## Assigned task
An exact transcription of every record is needed, leaving out the pictures.

Stored data entries:
━━━━

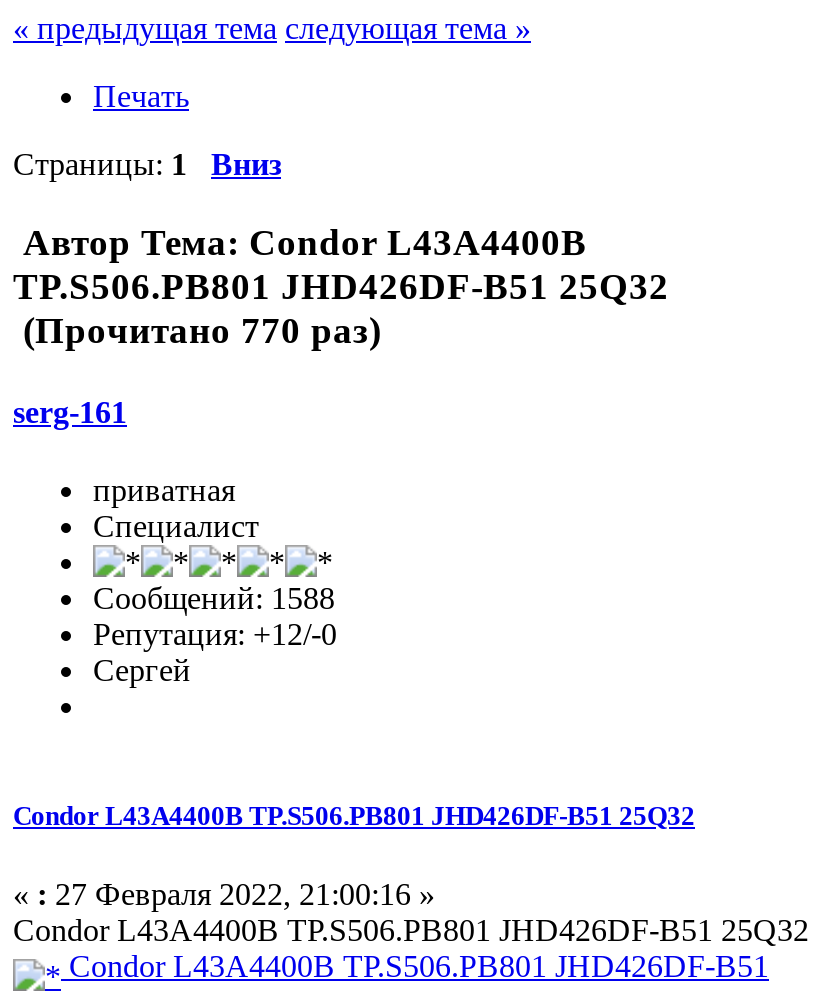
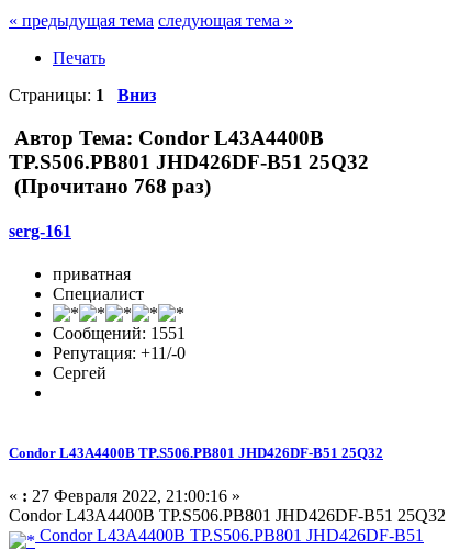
[13,308,381,350] (Прочитано 770 раз) -> [9,174,211,197] (Прочитано 768 раз)
[93,581,335,615] Сообщений: 1588 -> [53,324,186,343] Сообщений: 1551
[93,617,337,651] Репутация: +12/-0 -> [53,344,186,362] Репутация: +11/-0

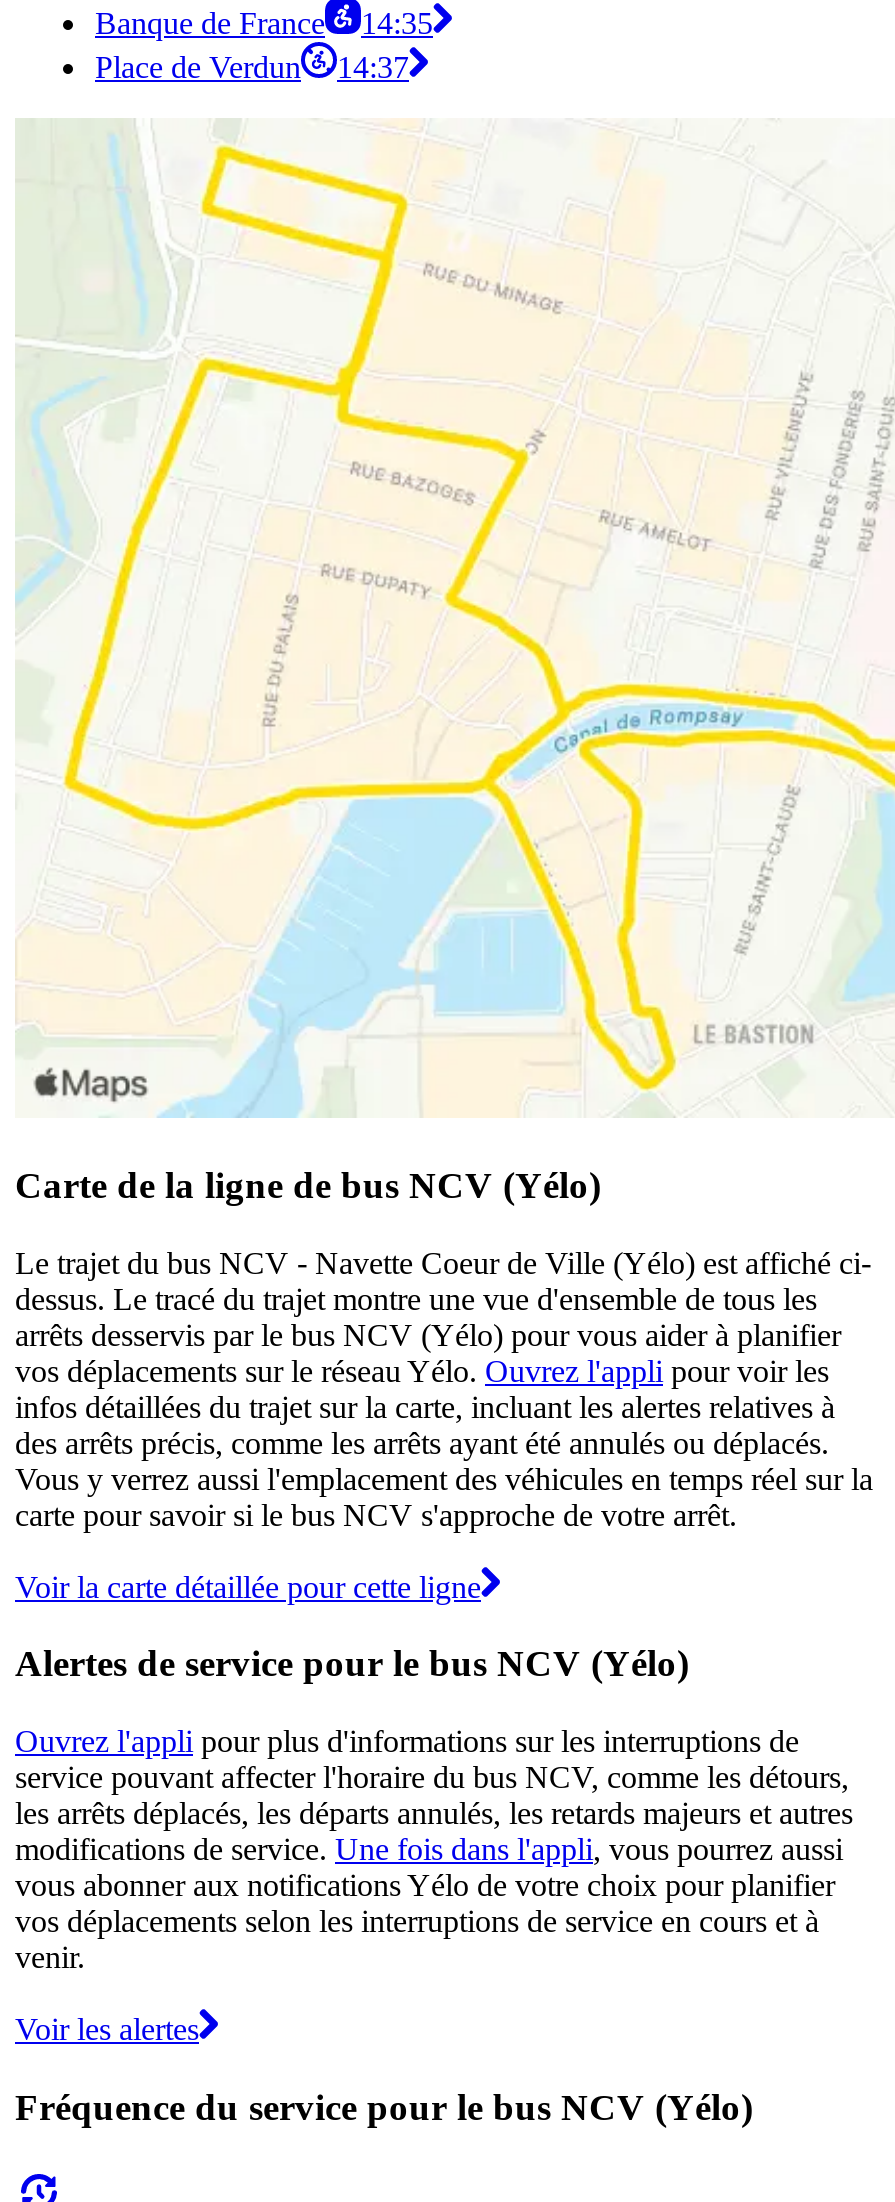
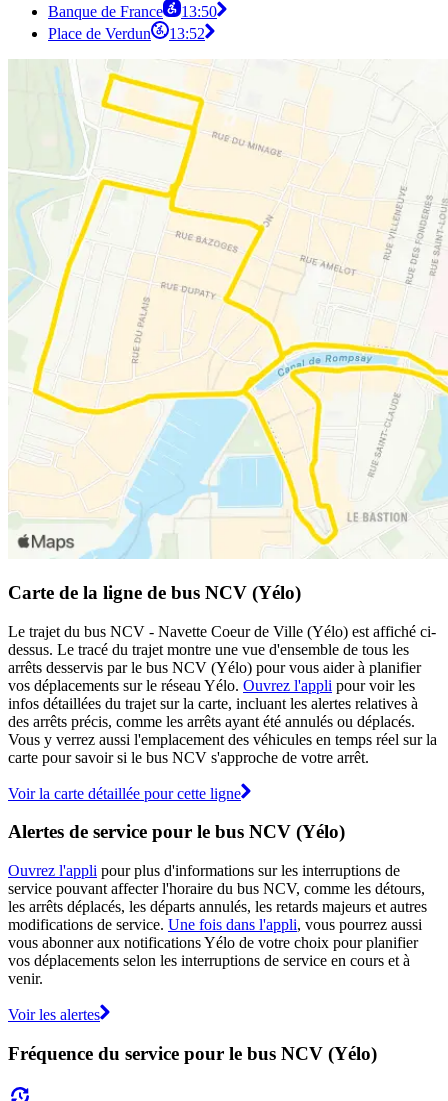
[95,6,433,40] Banque de France 14:35 -> [48,3,217,20] Banque de France 13:50
[95,50,409,84] Place de Verdun 14:37 -> [48,25,205,42] Place de Verdun 13:52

━━━━

## Result of this task
[13,308,381,350] (Прочитано 770 раз) -> [9,174,211,197] (Прочитано 768 раз)
[93,581,335,615] Сообщений: 1588 -> [53,324,186,343] Сообщений: 1551
[93,617,337,651] Репутация: +12/-0 -> [53,344,186,362] Репутация: +11/-0

[95,6,433,40] Banque de France 14:35 -> [48,3,217,20] Banque de France 13:50
[95,50,409,84] Place de Verdun 14:37 -> [48,25,205,42] Place de Verdun 13:52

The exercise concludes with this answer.